Whatever the cause or causes may be, the fact is clear: The Church in the United States is now well along in a long-term process of institutional contraction with no immediate end in sight. Conspicuous evidence of that is the growing number of dioceses that have closed or consolidated substantial numbers of parishes, or announced plans to do so, in the face of fewer priests and declining Mass attendance.

An official of a diocese with 80 pastors to cover 174 locations offered an explanation for its program of parish consolidation that would fit many other places as well: 

“We have churches that were built for many more people than are attending Mass, and most parishes have constrained resources with significant expenses to maintain facilities.”

Are there any grounds for hope in this situation? In fact, there are. But in the nature of things, they lie in the future rather than the immediate present. In that connection, it helps to recall a remarkable set of predictions made in 1969 by a youngish German theologian named Joseph Ratzinger — the future Pope Benedict XVI — at a time when few other people were thinking like this.

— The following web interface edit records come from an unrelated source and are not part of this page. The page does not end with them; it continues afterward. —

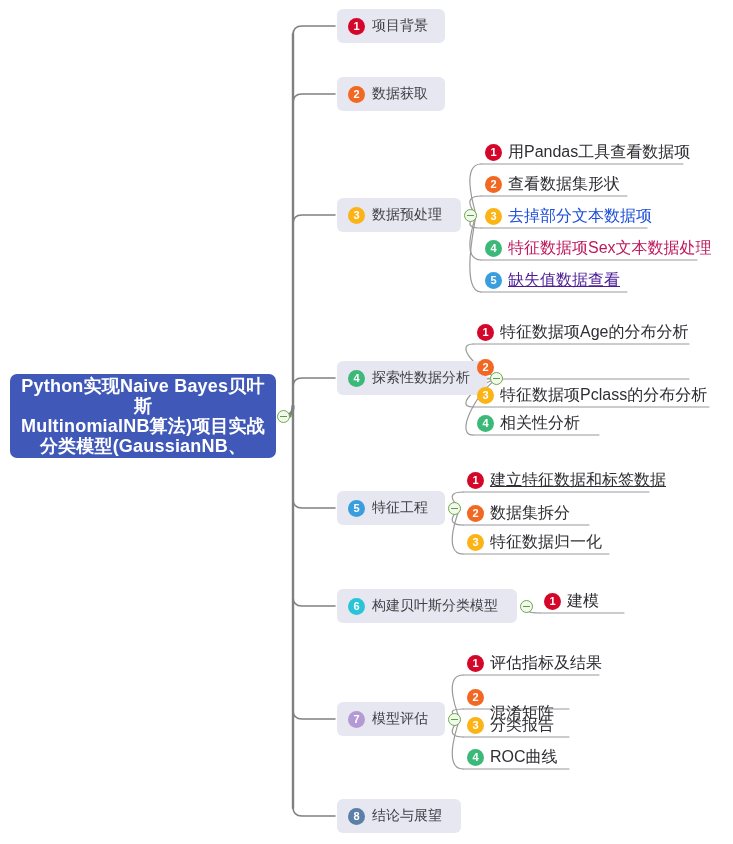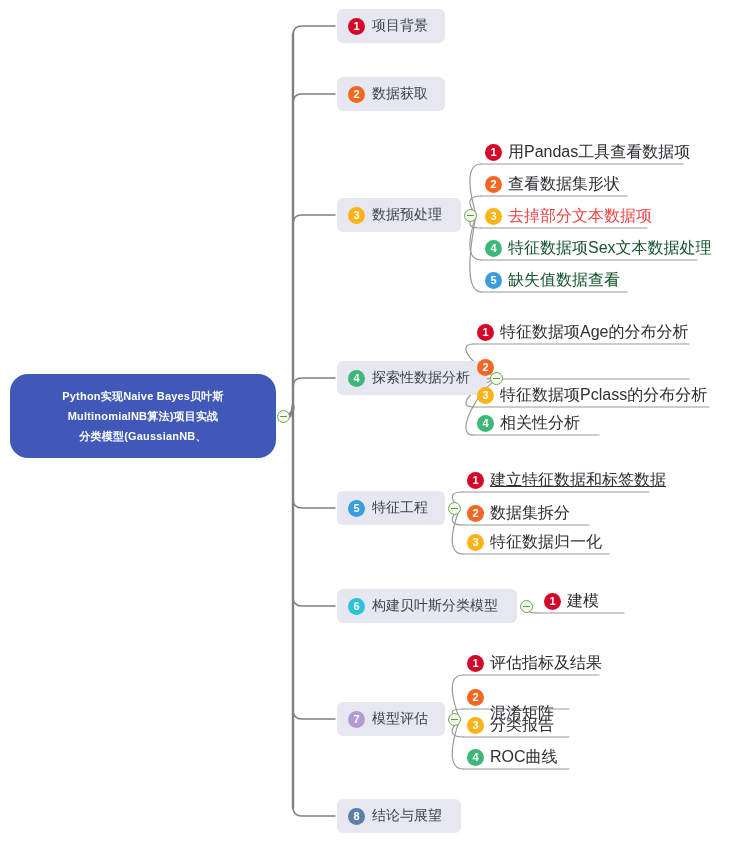"去掉部分文本数据项" span.leaf-label { color: #ef4444 -> #1d4ed8 }
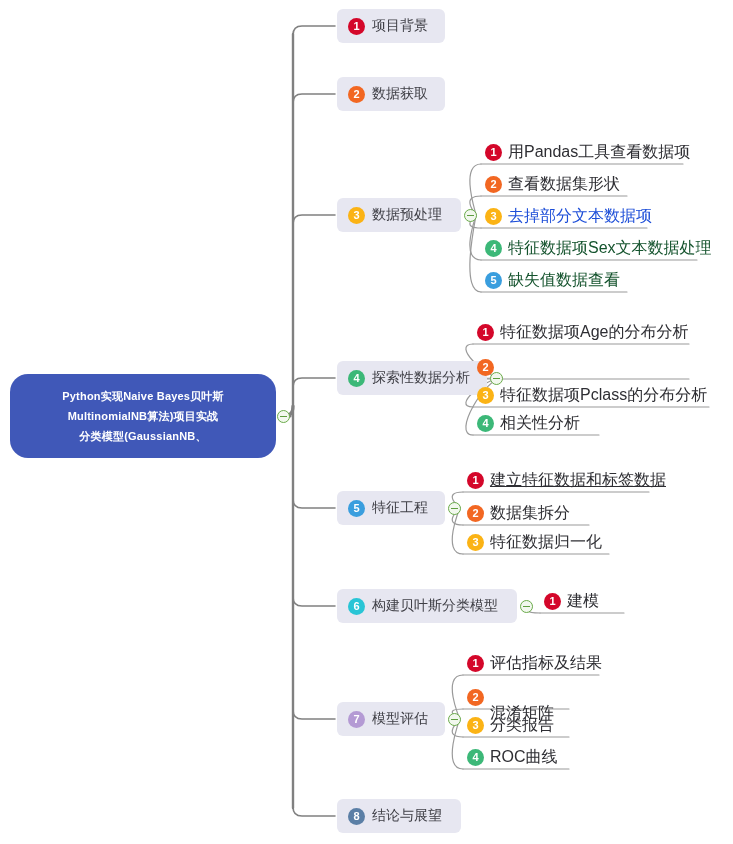"特征数据项Sex文本数据处理" span.leaf-label { color: #14532d -> #be185d }
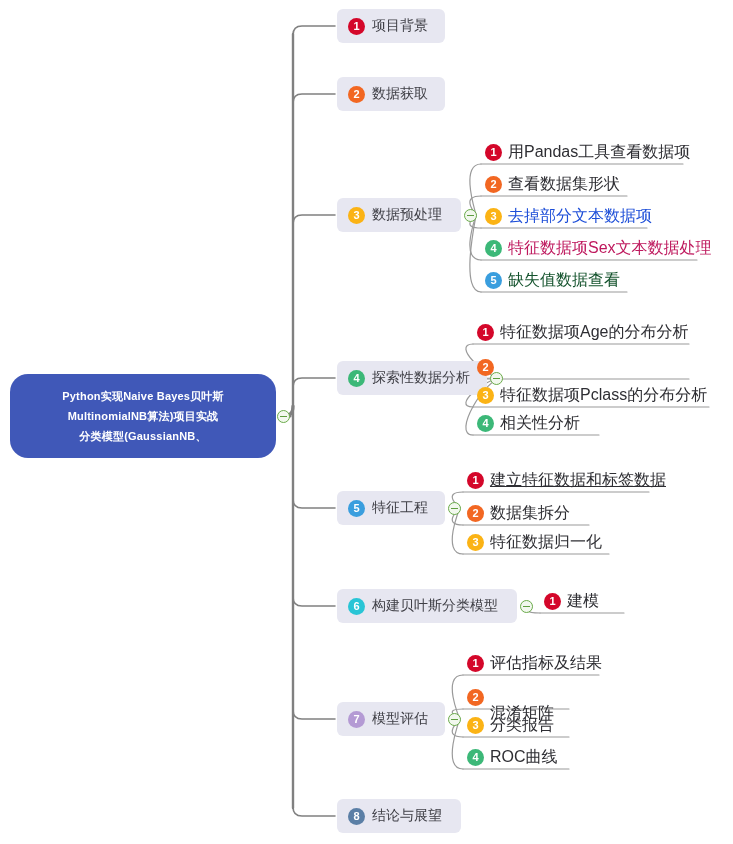"缺失值数据查看" span.leaf-label { color: #14532d -> #4c1d95; text-decoration: none -> underline }
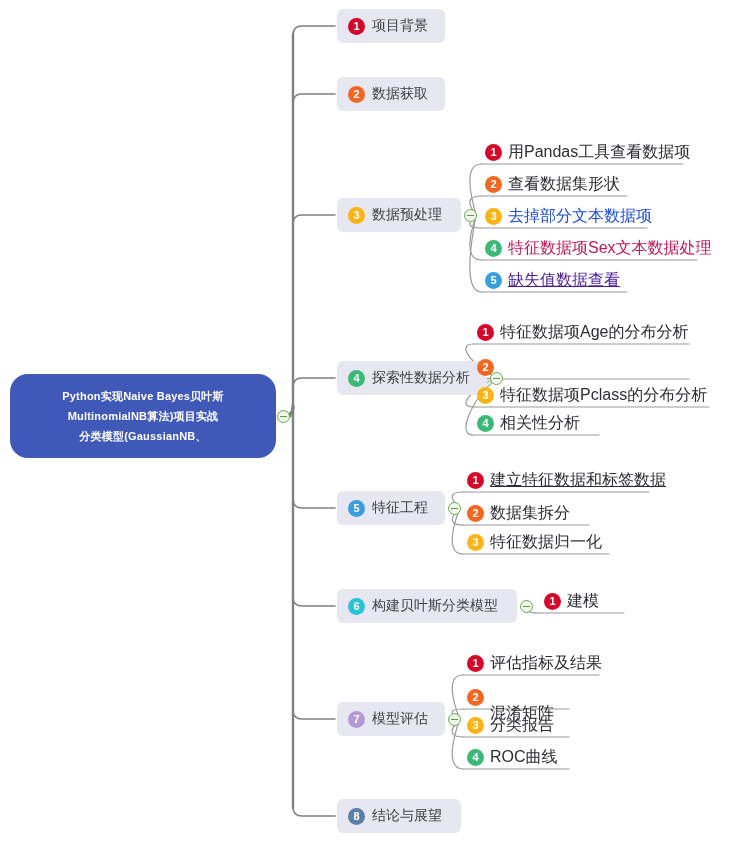"Python实现Naive Bayes贝叶斯" .root-node { border-radius: 18px -> 7px; font-size: 11px -> 18px }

Speaking of “the Church of tomorrow,” he said it would be “a Church that has lost much.” The Church “will become small and will have to start afresh more or less from the beginning. … The Church is facing very hard times. … We will have to count on terrific upheavals.”

But he didn’t leave it at that. Instead, Father Ratzinger predicted the emergence of a revitalized Church, smaller but also stronger and more spiritual. In the face of a secularized world, he said, “the future of the Church, once again as always, will be reshaped by saints, by [people] whose minds probe deeper than the slogans of the day, who see more than others see because their lives embrace a wider reality.”

We are now waiting for those saints to arrive. Meanwhile, recalling Cardinal Gibbons’ vision of a Church that “blossoms like a rose,” there is consolation in the fact that although rose bushes lose their blossoms in winter, they bloom again in summer.